→ **Activity**: Nothing but the lines from the top of the data to the line holding "collected 2 items</div>" should be printed, word for word and both ends included; leave the pictures out.

*** Opening of Study material ***

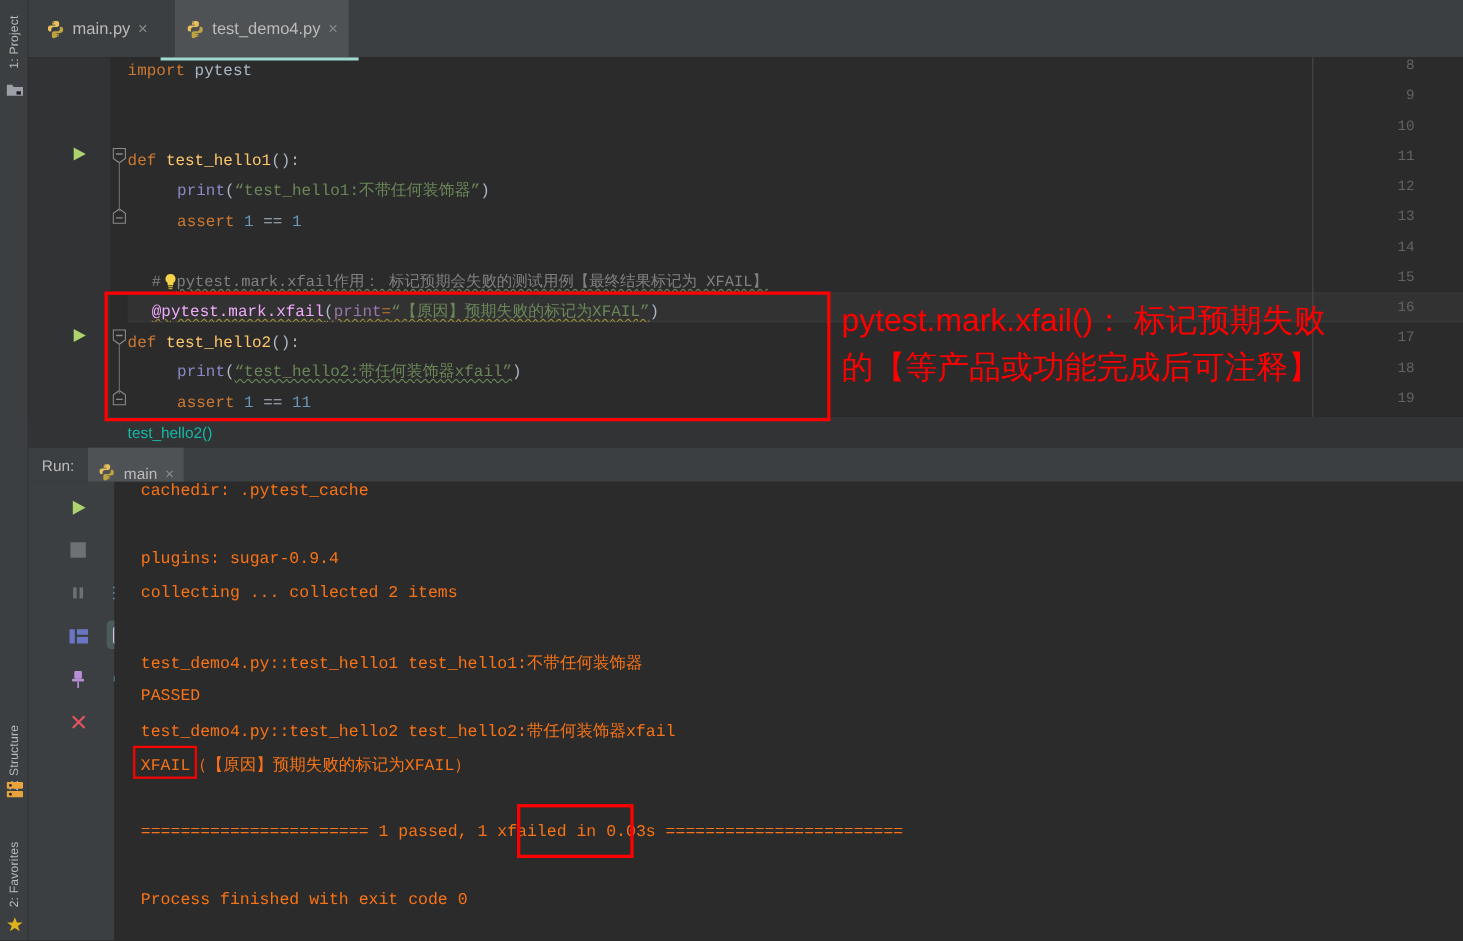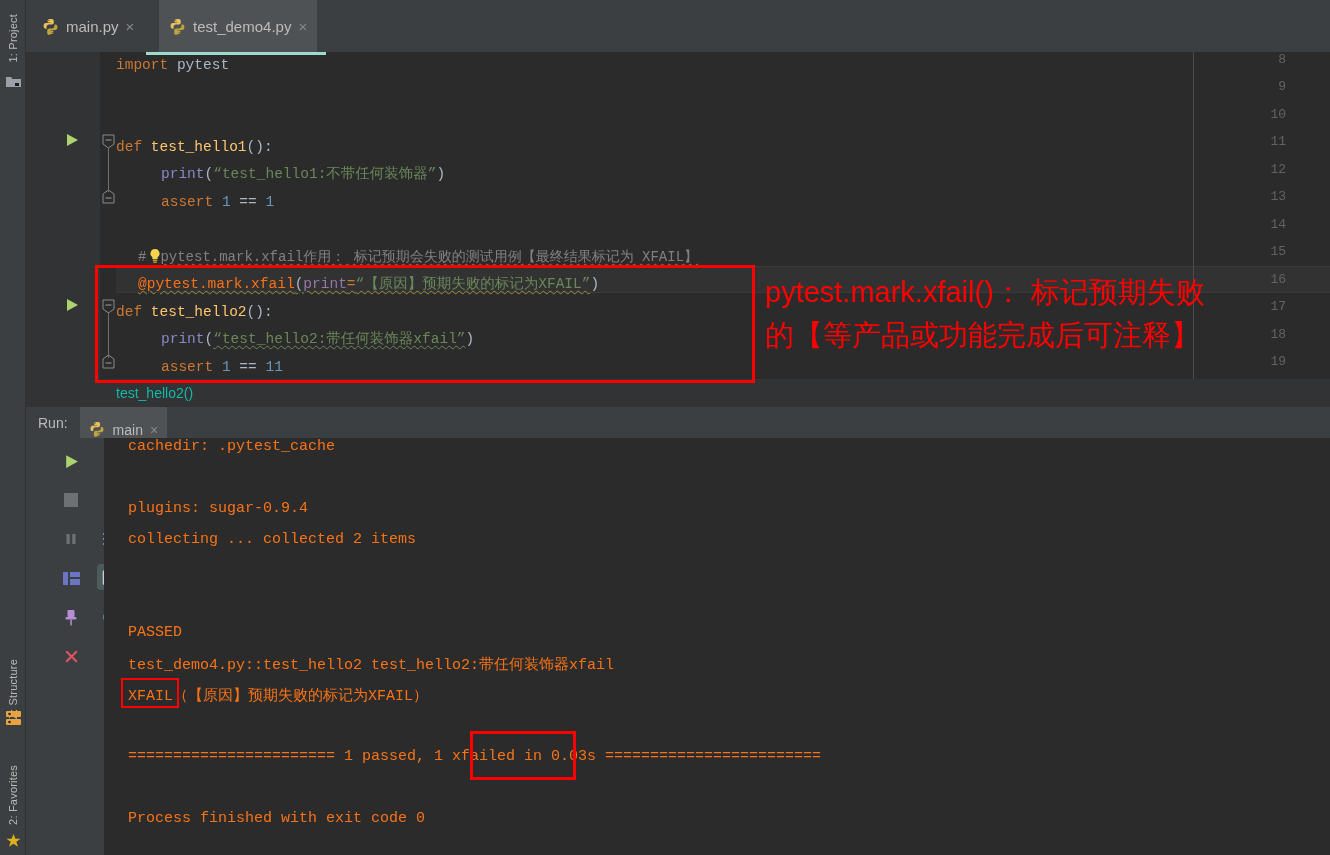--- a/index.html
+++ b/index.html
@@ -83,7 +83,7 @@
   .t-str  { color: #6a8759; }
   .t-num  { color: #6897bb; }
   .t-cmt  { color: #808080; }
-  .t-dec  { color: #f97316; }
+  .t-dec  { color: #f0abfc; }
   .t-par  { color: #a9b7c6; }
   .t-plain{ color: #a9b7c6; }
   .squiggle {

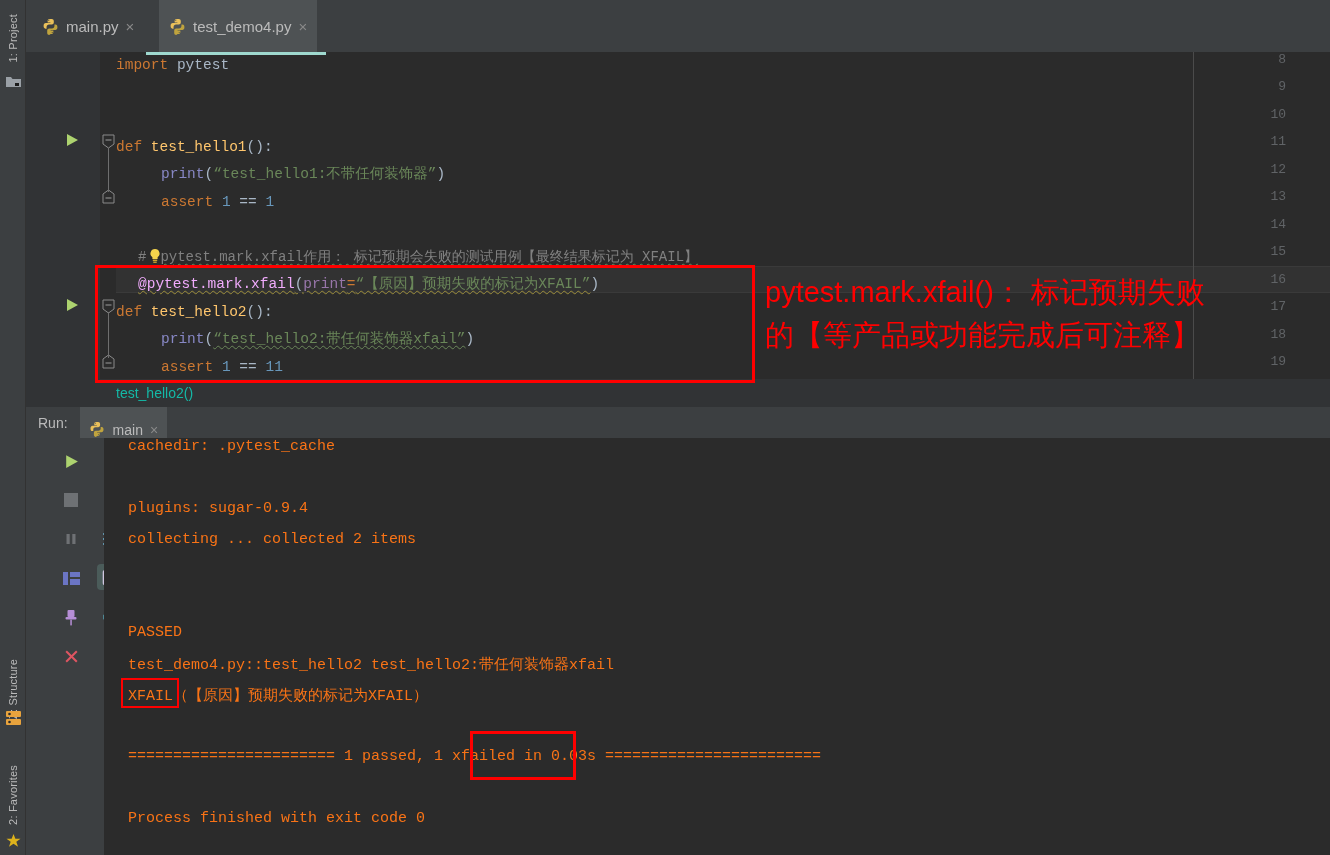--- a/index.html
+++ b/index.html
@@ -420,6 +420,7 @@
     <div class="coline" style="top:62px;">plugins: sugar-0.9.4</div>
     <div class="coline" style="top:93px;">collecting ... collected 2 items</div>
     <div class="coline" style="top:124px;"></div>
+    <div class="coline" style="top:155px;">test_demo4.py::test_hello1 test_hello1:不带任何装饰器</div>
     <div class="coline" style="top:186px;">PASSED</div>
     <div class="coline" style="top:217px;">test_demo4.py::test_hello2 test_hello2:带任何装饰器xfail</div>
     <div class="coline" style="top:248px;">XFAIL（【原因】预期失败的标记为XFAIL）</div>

*** Close of Study material ***

→ **Task response**:
--- a/index.html
+++ b/index.html
@@ -83,7 +83,7 @@
   .t-str  { color: #6a8759; }
   .t-num  { color: #6897bb; }
   .t-cmt  { color: #808080; }
-  .t-dec  { color: #f97316; }
+  .t-dec  { color: #f0abfc; }
   .t-par  { color: #a9b7c6; }
   .t-plain{ color: #a9b7c6; }
   .squiggle {

--- a/index.html
+++ b/index.html
@@ -420,6 +420,7 @@
     <div class="coline" style="top:62px;">plugins: sugar-0.9.4</div>
     <div class="coline" style="top:93px;">collecting ... collected 2 items</div>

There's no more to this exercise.